NOTE: This was done just as my original website was lost in cyberspace in 2013.
One of the reasons I have been absent from additional blogging on our Legacy website has to do with my current project.
In January of this year old friends, Doug and Ellen Miller, asked if I would help them accession their collection(s).
I met them while I was at Baylor in the ‘80’s shortly after they opened UNIVEX in Waco. Their firm made a multitude of specialty binders, although they did make commercial 3-ring notebooks, they also produced large quantities of other kinds of high quality printed boxes for TV and movie series, instructional programming, etc. We became friends immediately as Doug was a true sportsman having been on the boards of Safari Club International and Ducks Unlimited as well as other state and local conservation organizations. They were also supportive of the Central Texas Regional Science Fair where I served as director. They also had their own museum, Wildlife World Museum in Monument, CO. They asked me to do a MAP (Museum Assessment Program as part of the offerings by the American Association of Museums).

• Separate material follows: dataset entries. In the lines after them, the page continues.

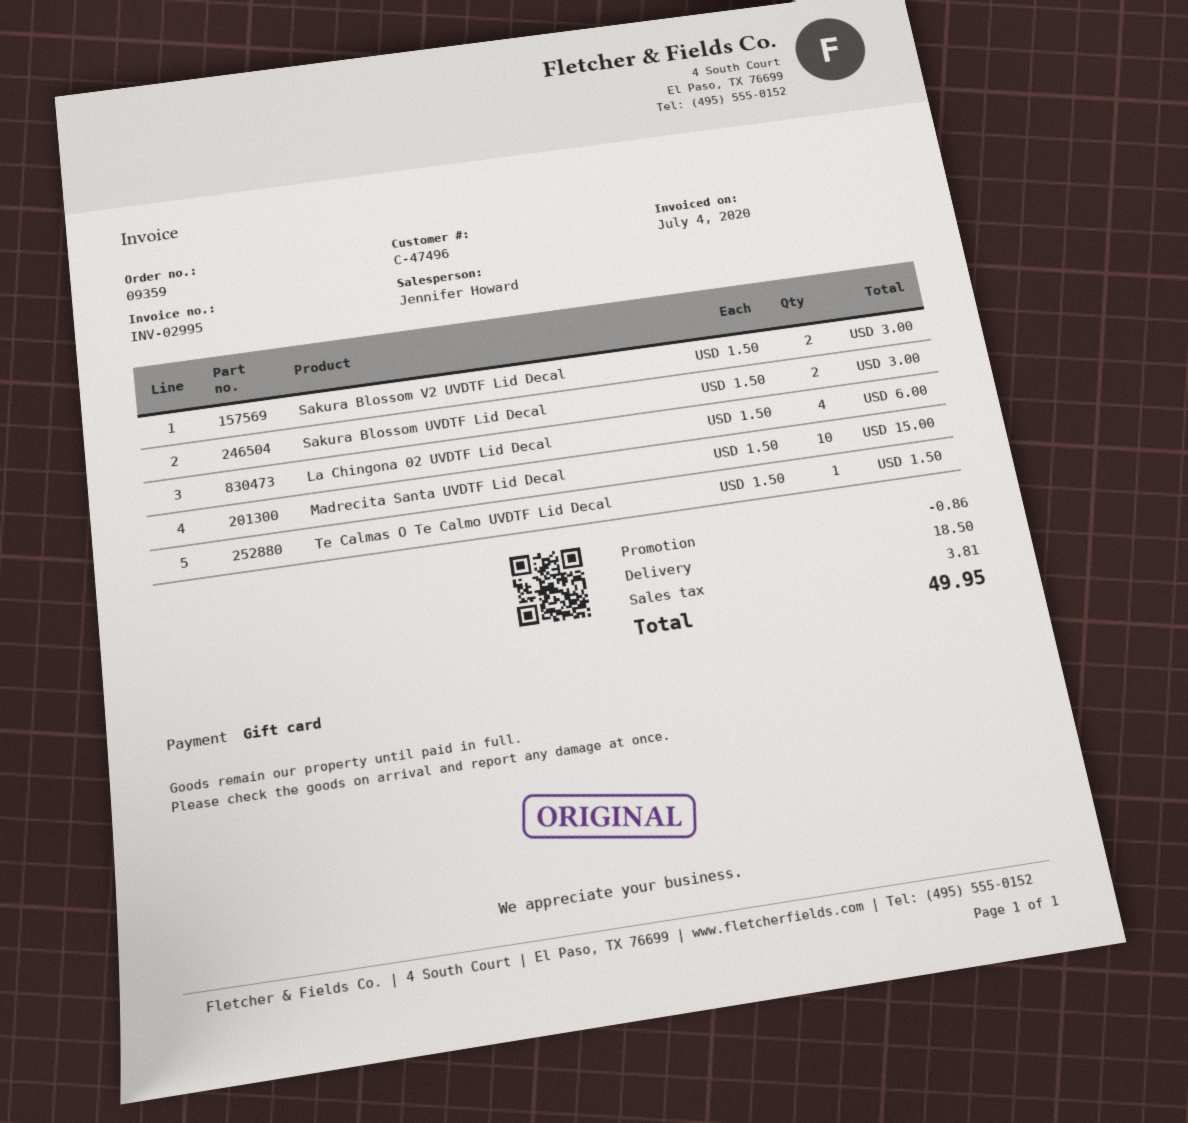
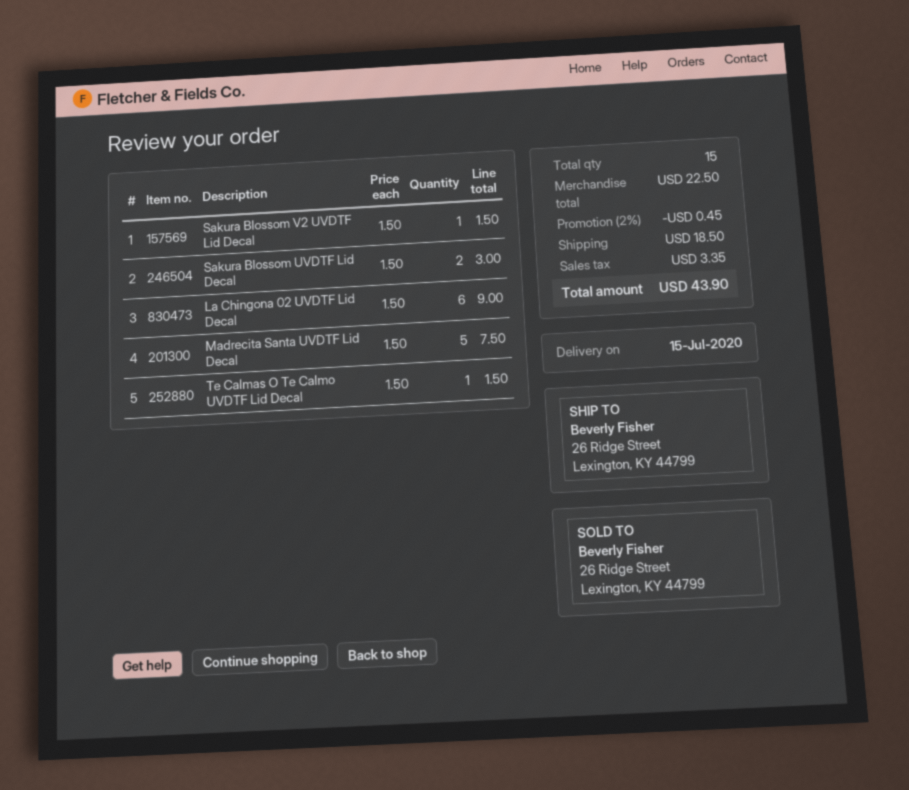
Sakura Blossom V2 UVDTF Lid Decal: 2 x 1.50 = 3.00 -> 1 x 1.50 = 1.50
La Chingona 02 UVDTF Lid Decal: 4 x 1.50 = 6.00 -> 6 x 1.50 = 9.00
Madrecita Santa UVDTF Lid Decal: 10 x 1.50 = 15.00 -> 5 x 1.50 = 7.50
discount: 0.86 -> 0.45
tax: 3.81 -> 3.35
total: 49.95 -> 43.90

I was blown away and completely in awe of the quality of not just the taxidermy exhibited but also of the accompanying fine art that supplemented the interpretive presentations. They eventually closed the plant in Waco as well as the museum when Doug’s parents retired but we kept in touch and even talked about my assisting in putting together a traveling exhibit of some of their collection, especially the wood carvings.

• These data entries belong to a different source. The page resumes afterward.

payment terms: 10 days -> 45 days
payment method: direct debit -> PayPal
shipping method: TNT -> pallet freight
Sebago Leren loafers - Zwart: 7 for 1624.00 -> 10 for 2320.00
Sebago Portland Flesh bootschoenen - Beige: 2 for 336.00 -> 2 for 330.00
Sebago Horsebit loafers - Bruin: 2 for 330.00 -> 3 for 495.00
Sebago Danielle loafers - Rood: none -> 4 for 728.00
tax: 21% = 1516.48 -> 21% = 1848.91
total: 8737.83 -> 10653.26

Now you have to see the “carvings” in person to truly appreciate the art form that has evolved over the past half century. When I walked into their museum I thought I was looking at two Great Blue Herons taking off in flight that had been taxidermied (once live specimens that had been mounted in that position) with the top one being about nine feet from the floor BUT they were carved wood! Each feather intricately shaped and painted which created the ultimate and immediate appreciation for not only the birds but also for the artist.
The Millers have one of, if not the largest collections of wood carvings in private hands and have regularly shared their pieces with museums across the continent and as far away as Japan and as I learned wanted me to write a book about the “decoy” portion of their collection. I started taking individual photos of the entire assemblage including flat art, sculpture, mounted specimens and other objects the first part of February of this year. By the time I finished in July averaging about 10 hours/day 6 days a week I took almost 20,000 digital images of over 5,000 pieces (actually there were quite a few more as many were A's and B' and even C's, etc. as pairs or “rigs”;). I recorded as much information about each one as was available at the time and put a unique accession number on each item for inclusion into the computerized Past Perfect program.
We have recently met with a publisher and have a working title, From Decoys to Decoratives: The Development of America’s Original Art Form with a possible sub-title of, A Museum in a Book, as we will hopefully be able to include the entire collection on CD’s in the back. It has now taken on a greater scope with the first effort becoming two volumes and possibly two more in the works but more about that later.
I am now reading, researching and writing with a projected delivery of the first draft of volume one by December, 2014.